The main investigation team in “Psycho-Pass”, heavily influenced by “Blade Runner”.


It also ties in police corruption in Japan and is reflective of what I’ve been looking into with the stigma’s basis in otaku culture stemming from the Miyazaki case.

Mental health is a large and not surprisingly less talked about issue in the otaku community, given it is and has been a steady fuel source of stigma. Another reason why I want to include “Psycho-Pass”.

With a lot of these heavier themes now in some way addressed, I want to begin bringing in the specific anime and manga that shows the opposite of what the stigmas say about otaku culture and the ones that have had the greatest positive impact, whether critically, culturally and/or within the community.

I still need to go into the subculture itself and issues specific to it, such as NEETS and weeaboos and other subcultures that are often confused with the otaku subculture and the crossovers with them, and compare and contrast American otaku culture from Japanese otaku culture, where they overlap. Influences in other cultures possibly, such as with Korean webtoons.

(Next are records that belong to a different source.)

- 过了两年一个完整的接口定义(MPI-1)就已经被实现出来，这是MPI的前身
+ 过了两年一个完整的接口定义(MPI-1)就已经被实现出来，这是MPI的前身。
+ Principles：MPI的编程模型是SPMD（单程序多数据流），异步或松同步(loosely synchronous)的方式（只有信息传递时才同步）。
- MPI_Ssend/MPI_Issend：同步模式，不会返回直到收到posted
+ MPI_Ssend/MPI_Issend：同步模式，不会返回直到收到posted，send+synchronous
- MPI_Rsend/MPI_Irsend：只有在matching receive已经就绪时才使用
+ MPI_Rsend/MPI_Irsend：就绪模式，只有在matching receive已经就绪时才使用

At this point, trying to explain all of this fells like the way Charlie in “It’s Always Sunny in Philadelphia” tries to prove that “Pepe Silvia” doesn’t exist, used in a lot of the more complicated fandom based reaction meme looks. And while posting this I realized this is also another reference to things in fandom based cultures, like otaku culture, and how many geek/nerd based cultures overlap and have similar issues:

Original Image

The original image character Charlie from “It’s Always Sunny In Philadelphia” trying to explain how the person Pepe Silvia doesn’t exist and is used often in reaction memes.

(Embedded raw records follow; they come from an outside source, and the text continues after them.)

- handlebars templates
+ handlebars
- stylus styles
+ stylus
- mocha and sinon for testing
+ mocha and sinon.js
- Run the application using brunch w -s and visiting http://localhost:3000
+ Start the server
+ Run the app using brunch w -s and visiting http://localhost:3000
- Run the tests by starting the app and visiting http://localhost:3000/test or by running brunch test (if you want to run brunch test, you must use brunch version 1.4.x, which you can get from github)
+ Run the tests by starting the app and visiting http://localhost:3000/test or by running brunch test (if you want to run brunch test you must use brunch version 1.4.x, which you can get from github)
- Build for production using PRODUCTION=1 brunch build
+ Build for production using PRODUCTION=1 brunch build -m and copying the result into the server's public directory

Modified for “Game of Thrones”

Explaining “Game of Thrones” meme using the Pete Silvia image.

Then the cross over memes, such as the anime “Attack on Titan” and “Supernatural”:

A GIF from the series “Supernatural” used to explain the plot of the anime, not manga, “Attack on Titan” or “Shingeki no Kyojin”, as simply as possible, which is also an inside joke.

Or this one every student can related to:

A homework meme featuring the anime character “Naruto”.

And there is still the issues being generated by films such as the live action “Ghost in the Shell” and Hollywood in general, and those in Hollywood who could or do have influence specific to anime.

I also want to demonstrate through all of this research, most of it prior to coming to my coming to Evergreen, in regards to my “home”, how it could not have been done completely alone. That otaku culture is not sitting in front of a screen, watching videos, playing games, spending money on merchandise while eating Pocky and yelling random Japanese phrases and words all day without a life.

I also may use more meme and social media related items in light of showing what being part of the otaku subculture is about.

And then there is also the anime fandom vs. the sports fandom and it’s crossover:

A sample of various sports anime that crossover the typical understanding of what it means to watch sports.


An image comparing an anime fan’s room and a sports fan’s room, both similarly covered in merchandise from their respective cultural interests.